2.Have you independently researched the history and theological legacy of the path, teacher, or group that has drawn your attention? Every spiritual perspective has some kind of legacy or teaching lineage. Beware the teacher who claims to be an original, or a heaven-sent avatar with a radical new message that humanity has never heard before. The fact is that humanity has already heard all the spiritual messages it needs - we're just still trying to learn how to listen. Good teachers will honor their teachers, or at least the traditions they have drawn from for the synthesis of their own message. Part of your responsibility as a seeker is to check out those traditions and earlier teachers yourself. You don't have to do this in a disrespectful manner, but it does need to be done with an independent and clear-thinking mind. Don't depend on your teacher, or your teacher's loyal lieutenants, to provide all the background for you. If a teacher claims Sufi influences, read some Sufi literature on your own and check out other Sufi teachers. It's always possible that you will find that what really attracts you about a spiritual group or teacher is the tradition they're drawing from - and you might want to drink from the original fount of wisdom yourself. On the other hand, if source teachings confuse you or seem like too much to take on, then your current group or teacher may be offering the right blend of wisdom for you at the present time.
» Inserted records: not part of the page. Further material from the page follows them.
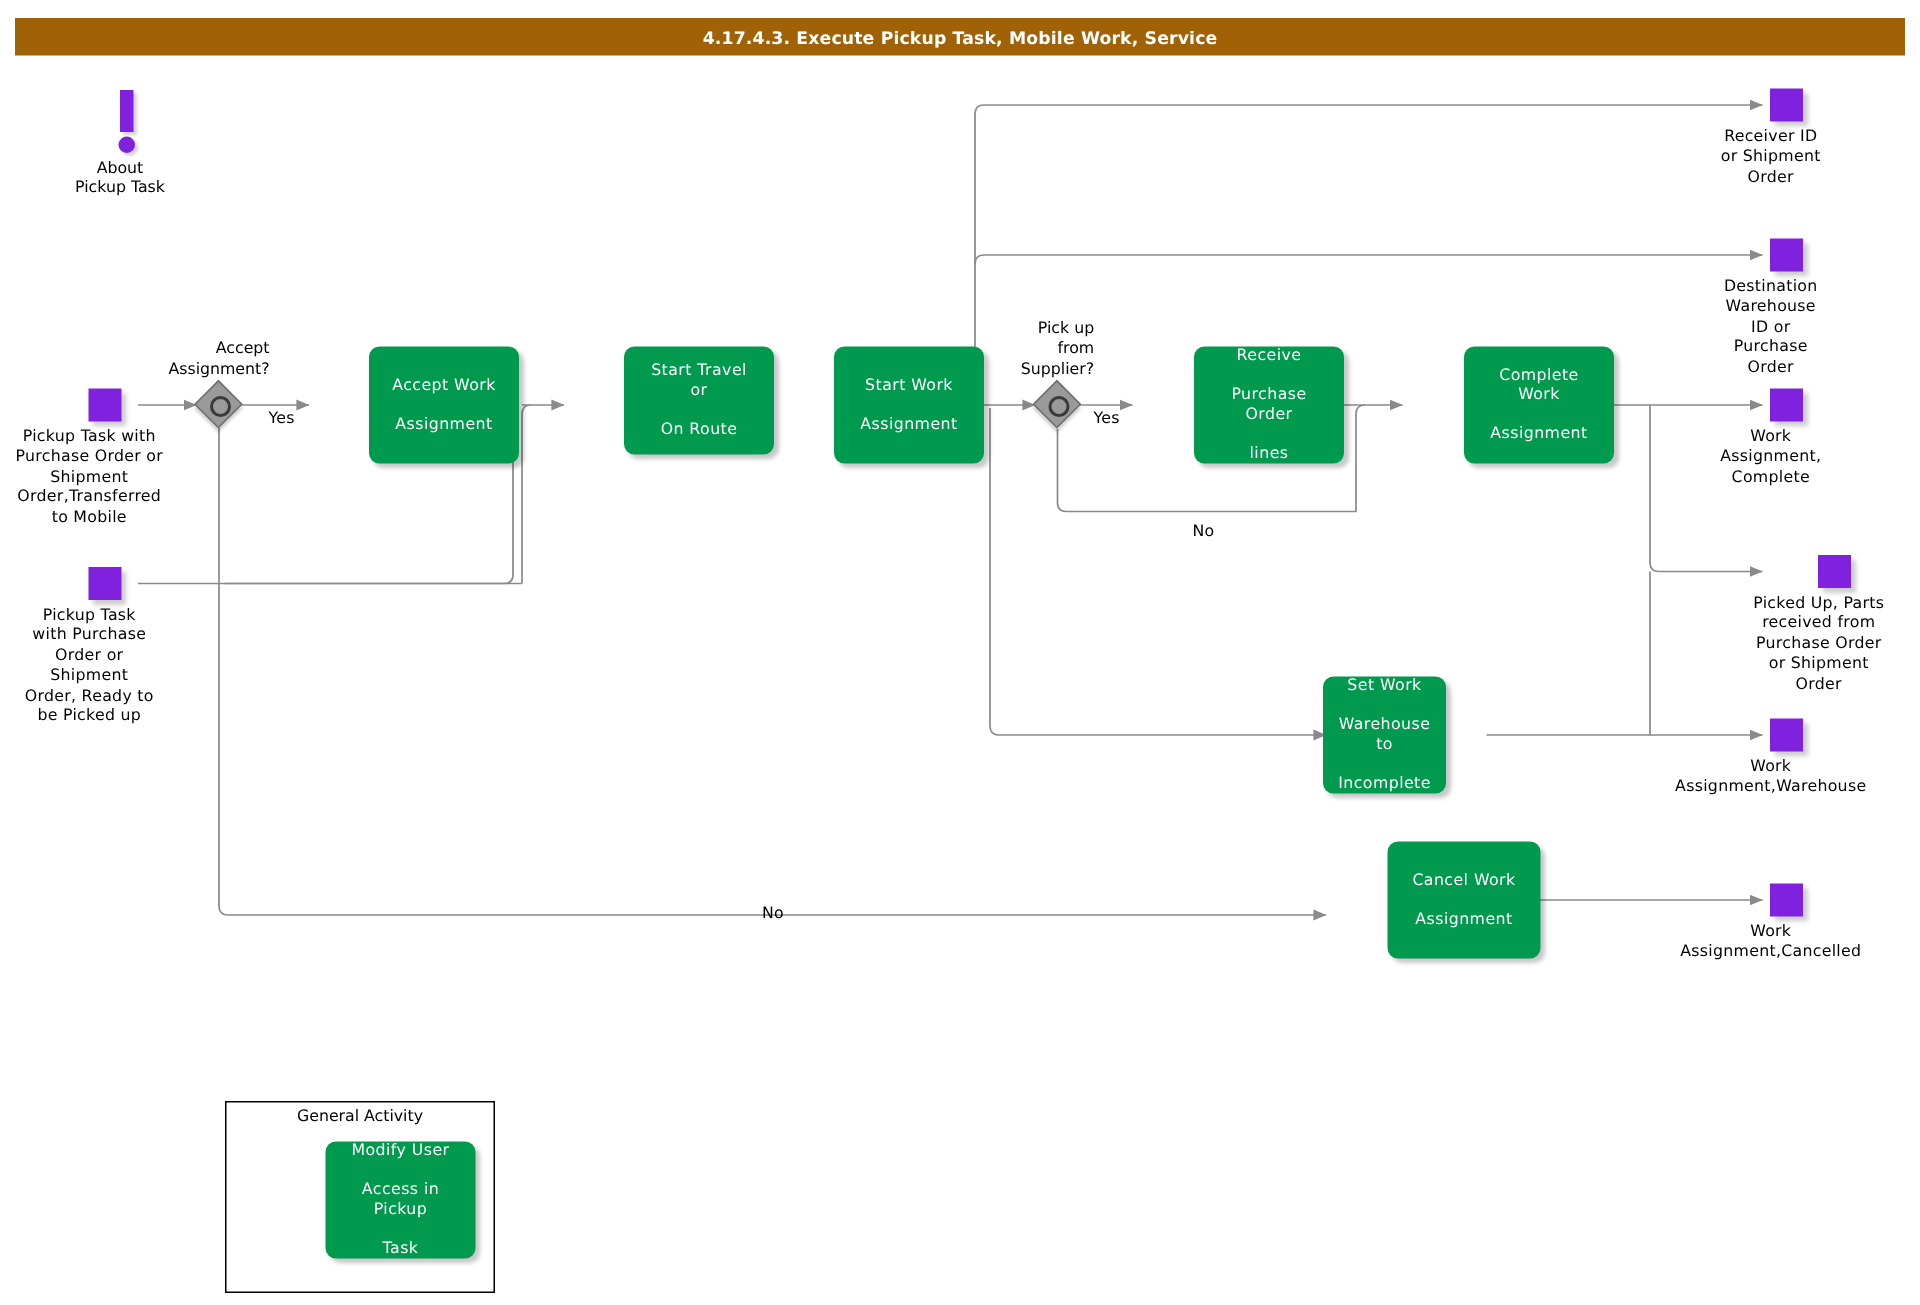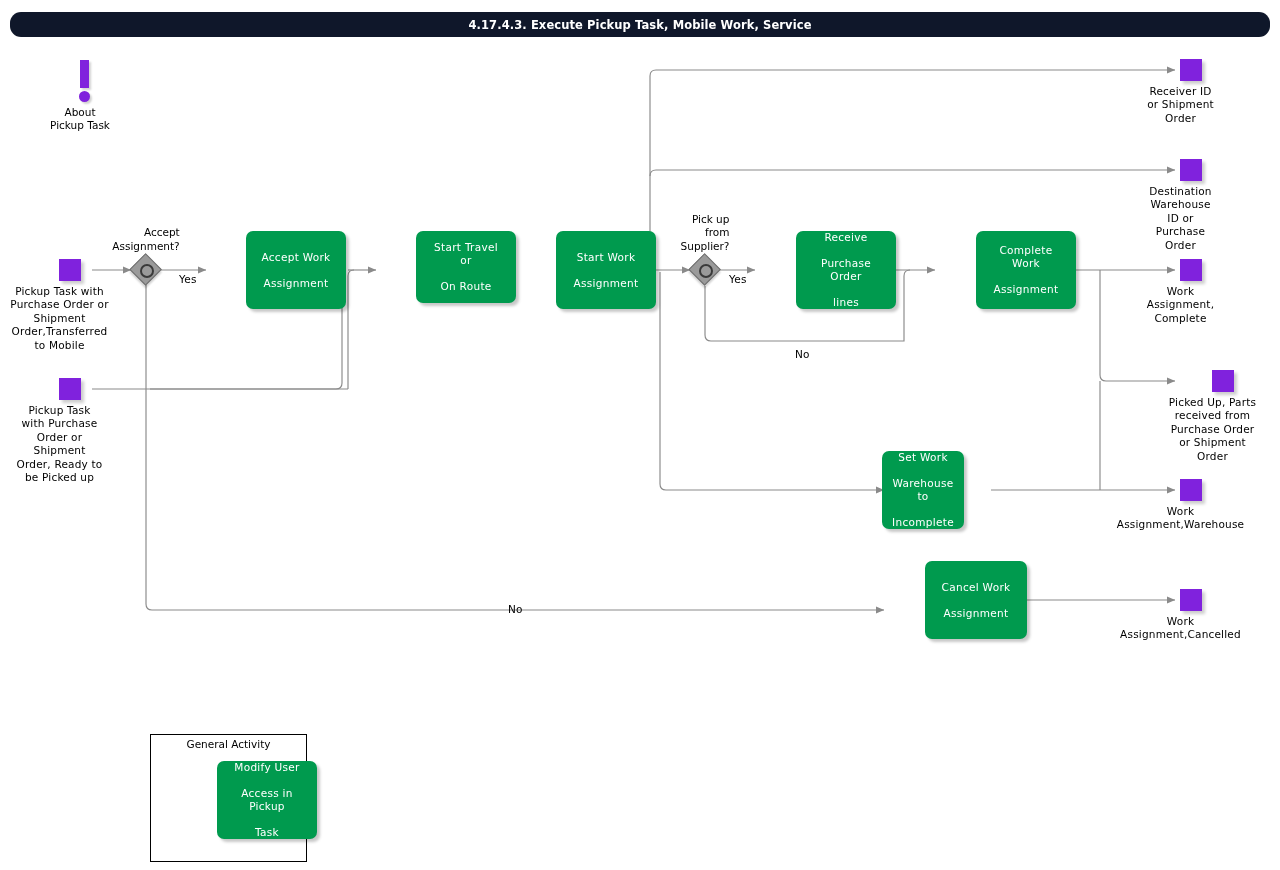--- a/index.html
+++ b/index.html
@@ -4,25 +4,24 @@
 <style>
   html,body{margin:0;padding:0;background:#ffffff;}
   body{
     width:1280px;height:870px;position:relative;overflow:hidden;
     font-family:"DejaVu Sans", sans-serif;
   }
   #canvas{position:absolute;left:0;top:0;width:1280px;height:870px;}
 
   .title-bar{
     position:absolute;left:10px;top:12px;width:1260px;height:25px;
-    background:#0f172a;color:#ffffff;
+    background:#a16207;color:#ffffff;
     font-size:11.5px;font-weight:bold;
     display:flex;align-items:center;justify-content:center;
     letter-spacing:0.1px;
-    border-radius:11px;
   }
 
   svg.wires{position:absolute;left:0;top:0;width:1280px;height:870px;pointer-events:none;}
 
   
   .task{
     position:absolute;background:#009A4E;border-radius:7px;
     color:#ffffff;font-size:10.5px;line-height:13px;
     display:flex;align-items:center;justify-content:center;text-align:center;
     box-shadow:3px 3px 3px rgba(0,0,0,0.22);
@@ -79,21 +78,21 @@
 
   
   .elabel{
     position:absolute;font-size:10.5px;color:#000;white-space:nowrap;
     letter-spacing:0.2px;
   }
 
   
   .legend{
     position:absolute;left:150px;top:734px;width:155px;height:126px;
-    border:1px solid #000;background:#ffffff;
+    border:1px solid #000;background:#ffffff;padding-left:23px;
   }
   .legend .cap{
     position:absolute;top:3px;left:0;width:100%;text-align:center;
     font-size:10.5px;color:#000;
   }
 </style>
 </head>
 <body>
 
 <div id="canvas">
3. Have you talked over your new spiritual interest with a trusted peer, family member, or counselor who's not involved with it? This is the precaution that many people who are drawn into dangerous cults have failed to take - or failed to take seriously enough. Having a screaming fight with one's parents before shipping off to join the Moonies is not the same as calmly and deliberately seeking the counsel of a trusted peer or counselor when one is on the verge of a serious spiritual commitment. If you've come from a Christian background and are about to become a Muslim, then your pastor may have some very serious questions and challenges for you to consider. You should look upon such challenges not as an attack or an affront, but as necessary steps along your new path. If one of those steps stops you dead in your tracks, so be it - you may have been mistaken in your new spiritual choice, or you may not be ready to make such a choice. Beware of a strong desire to defend a new path when you don't really know much about it yet; this means that you are actually defending your independence and your desire for a new way in life. You have to distinguish that independence, and that precious spiritual longing, from the path you are leaning toward. Many an ex-cultist has a sad story to tell about being forced to give up the very independence that brought them toward a new devotion.

4.Can you be reasonably certain that your new group or teacher isn't doing anything funny with the money they're collecting? If ever there were a litmus test for the legitimacy of spiritual groups and gurus, it's how they handle the green stuff. Initiates of spiritual groups are often ripe for swindling because they think - or they are told by the people in power - that it's "unspiritual" to ask or even think about money matters. In fact, the ability to handle money cleanly and clearly, and to be honest and forthcoming about finances, should be regarded as a necessary qualifying standard for any group before you get involved. If the group has nonprofit status, you should be able to request public financial statements; if the group is being run as a business, there should be a certified accountant or treasurer who can answer legitimate inquiries about how money is collected and disbursed.

Danger signals in this realm include:

a high degree of secrecy around money;
group leaders taking offense at reasonable inquiries into group finances;
fees for group membership or spiritual instruction seeming unreasonably high, or escalating as time goes by;
suggestions that one's devotion can be proven only by contributing life savings, real estate, or inheritances to the teacher;
overt signs of wealth accruing to the teacher, leader, or their chief assistants.
These are all common-sense signals, but people who become afraid of showing disloyalty to their chosen path or teacher often sacrifice their common sense in the name of devotion.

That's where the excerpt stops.